MEDICAL RECORDS/CONFIDENTIALITY
If you are a newly registered patient, your medical records will automatically be forwarded to us electronically or manually from your previous practice.
Your doctor and other health professionals caring for you keep records about your health and any treatment and care you receive from the National Health Service. These help to ensure that you receive the best possible care from us. Records may be written down or held on computer*.
Your medical records are accessible to GPs and other members of the primary health care team. These are the practice nurses, district nurses, the health visitor and the community midwife. Receptionists may need to access your notes on occasions to retrieve information. Occasionally someone from outside the practice may need to access patient records for purposes such as audit. These people are all required to sign a confidentiality agreement.

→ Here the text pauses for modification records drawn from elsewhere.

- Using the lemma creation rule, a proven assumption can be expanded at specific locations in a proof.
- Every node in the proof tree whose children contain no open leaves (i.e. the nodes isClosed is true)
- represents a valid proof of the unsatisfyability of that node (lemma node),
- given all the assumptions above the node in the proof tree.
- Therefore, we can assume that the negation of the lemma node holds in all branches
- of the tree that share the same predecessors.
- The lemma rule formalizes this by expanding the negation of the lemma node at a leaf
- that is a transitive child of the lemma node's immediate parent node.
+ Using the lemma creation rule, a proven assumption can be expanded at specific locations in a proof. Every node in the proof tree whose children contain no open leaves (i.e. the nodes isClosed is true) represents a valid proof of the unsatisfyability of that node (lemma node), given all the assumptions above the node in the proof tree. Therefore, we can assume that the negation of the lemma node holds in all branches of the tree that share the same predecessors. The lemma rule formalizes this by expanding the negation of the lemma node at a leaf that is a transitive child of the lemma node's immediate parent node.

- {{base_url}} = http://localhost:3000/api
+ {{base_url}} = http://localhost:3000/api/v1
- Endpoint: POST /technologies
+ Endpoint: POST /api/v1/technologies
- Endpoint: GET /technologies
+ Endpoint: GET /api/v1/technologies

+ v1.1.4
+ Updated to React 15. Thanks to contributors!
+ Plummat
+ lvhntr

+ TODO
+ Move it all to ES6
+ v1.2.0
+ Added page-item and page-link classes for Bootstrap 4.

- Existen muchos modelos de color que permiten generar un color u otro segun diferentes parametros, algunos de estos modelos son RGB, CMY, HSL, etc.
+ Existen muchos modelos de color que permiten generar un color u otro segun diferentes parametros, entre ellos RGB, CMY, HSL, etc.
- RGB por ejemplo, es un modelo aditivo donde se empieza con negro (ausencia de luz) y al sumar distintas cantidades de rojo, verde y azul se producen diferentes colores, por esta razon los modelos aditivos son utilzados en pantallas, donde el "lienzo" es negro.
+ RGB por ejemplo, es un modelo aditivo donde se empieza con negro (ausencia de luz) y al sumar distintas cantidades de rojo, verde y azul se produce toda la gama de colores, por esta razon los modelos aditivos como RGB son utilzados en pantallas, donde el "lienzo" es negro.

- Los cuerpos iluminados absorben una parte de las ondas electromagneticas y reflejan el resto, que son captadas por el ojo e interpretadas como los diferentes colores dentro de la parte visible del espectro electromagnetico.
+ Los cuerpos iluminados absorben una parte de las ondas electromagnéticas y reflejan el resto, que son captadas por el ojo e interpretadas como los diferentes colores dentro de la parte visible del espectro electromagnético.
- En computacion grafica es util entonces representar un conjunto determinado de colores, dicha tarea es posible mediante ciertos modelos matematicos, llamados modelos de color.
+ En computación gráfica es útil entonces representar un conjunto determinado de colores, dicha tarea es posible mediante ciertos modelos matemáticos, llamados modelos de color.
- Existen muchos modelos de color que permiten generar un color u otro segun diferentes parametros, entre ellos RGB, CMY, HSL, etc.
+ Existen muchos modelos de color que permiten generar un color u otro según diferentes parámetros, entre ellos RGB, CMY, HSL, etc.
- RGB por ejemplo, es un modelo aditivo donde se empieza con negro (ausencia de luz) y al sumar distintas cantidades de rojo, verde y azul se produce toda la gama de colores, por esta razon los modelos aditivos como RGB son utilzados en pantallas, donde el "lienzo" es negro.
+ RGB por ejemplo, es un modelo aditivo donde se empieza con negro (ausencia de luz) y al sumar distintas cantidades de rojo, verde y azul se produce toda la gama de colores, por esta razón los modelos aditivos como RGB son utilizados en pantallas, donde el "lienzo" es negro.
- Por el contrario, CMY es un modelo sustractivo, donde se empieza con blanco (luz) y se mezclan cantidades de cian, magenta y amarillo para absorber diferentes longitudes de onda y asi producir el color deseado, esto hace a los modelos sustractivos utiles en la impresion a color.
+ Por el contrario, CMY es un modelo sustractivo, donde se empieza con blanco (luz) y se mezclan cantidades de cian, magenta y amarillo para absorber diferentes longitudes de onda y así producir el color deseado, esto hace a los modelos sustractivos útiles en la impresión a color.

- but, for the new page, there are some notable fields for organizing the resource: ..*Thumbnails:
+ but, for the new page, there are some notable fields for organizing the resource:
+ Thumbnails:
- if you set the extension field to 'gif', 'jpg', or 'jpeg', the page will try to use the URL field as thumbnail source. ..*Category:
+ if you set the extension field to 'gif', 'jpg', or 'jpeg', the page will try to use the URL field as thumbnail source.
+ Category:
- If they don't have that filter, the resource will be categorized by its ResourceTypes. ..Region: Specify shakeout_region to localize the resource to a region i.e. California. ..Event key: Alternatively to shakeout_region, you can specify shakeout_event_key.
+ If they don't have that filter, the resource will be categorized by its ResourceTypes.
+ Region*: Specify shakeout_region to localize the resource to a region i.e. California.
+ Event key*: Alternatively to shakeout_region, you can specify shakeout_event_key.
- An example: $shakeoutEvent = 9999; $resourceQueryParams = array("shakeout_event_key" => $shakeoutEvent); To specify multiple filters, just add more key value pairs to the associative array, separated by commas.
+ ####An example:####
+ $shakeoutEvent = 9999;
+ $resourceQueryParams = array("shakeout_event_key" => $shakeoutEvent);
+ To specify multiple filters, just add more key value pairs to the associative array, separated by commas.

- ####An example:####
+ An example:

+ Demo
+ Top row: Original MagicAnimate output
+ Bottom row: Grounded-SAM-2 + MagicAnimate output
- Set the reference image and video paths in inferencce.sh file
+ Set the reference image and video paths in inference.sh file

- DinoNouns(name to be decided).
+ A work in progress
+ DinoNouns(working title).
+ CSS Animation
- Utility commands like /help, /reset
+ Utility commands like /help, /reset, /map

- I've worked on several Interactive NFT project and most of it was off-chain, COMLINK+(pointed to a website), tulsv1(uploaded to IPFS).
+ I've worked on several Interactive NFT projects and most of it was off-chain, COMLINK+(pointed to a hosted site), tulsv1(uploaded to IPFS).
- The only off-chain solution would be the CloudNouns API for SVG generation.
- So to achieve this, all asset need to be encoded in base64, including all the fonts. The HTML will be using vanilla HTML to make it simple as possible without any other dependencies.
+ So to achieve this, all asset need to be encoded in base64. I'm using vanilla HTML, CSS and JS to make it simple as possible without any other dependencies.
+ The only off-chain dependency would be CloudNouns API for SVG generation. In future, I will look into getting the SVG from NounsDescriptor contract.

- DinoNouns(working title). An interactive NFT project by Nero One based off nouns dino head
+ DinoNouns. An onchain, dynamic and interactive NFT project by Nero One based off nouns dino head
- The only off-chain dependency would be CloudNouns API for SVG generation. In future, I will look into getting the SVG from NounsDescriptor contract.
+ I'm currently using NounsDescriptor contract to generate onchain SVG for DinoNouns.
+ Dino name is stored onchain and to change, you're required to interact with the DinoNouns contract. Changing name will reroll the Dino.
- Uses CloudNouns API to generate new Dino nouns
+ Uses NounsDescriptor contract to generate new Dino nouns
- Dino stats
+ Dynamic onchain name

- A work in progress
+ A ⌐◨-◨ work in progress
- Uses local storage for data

It is sometimes necessary to pass on information to the Health Authority about treatment you have received here such as vaccination and minor operations. Medical details may be used in clinical audit. However, the information used is made anonymous. Medical audit is a method by which we measure the standard of care we are giving and maintain standards.
We never share information with non-NHS bodies (such as insurance companies) without written permission from the patient concerned. Unless there are exceptional circumstances, information about a patient will never be faxed but always posted.
This practice communicates with patients in various ways depending upon the urgency of the information. Most communications contain non-sensitive information by asking the patient to contact the practice. Patients should be aware that letters sent in the post display a return address thereby identifying the source of the communication.
*Please see separate patient leaflet regarding 'Your Information' and what you need to know.
ACCESSING AND AMENDING YOUR MEDICAL RECORDS
It is possible to view your records. There is a fee payable for viewing records written before November 1991 or if it is more than 40 days after they were written. In exceptional circumstances you may be able to amend an entry in your record. NB: records can only be viewed in the presence of a GP.
FREEDOM OF INFORMATION - PUBLICATION SCHEME
The Freedom of Information Act 2000 obliges the practice to produce a Publication Scheme. A Publication Scheme is a guide to the 'classes' of information the practice intends to routinely make available.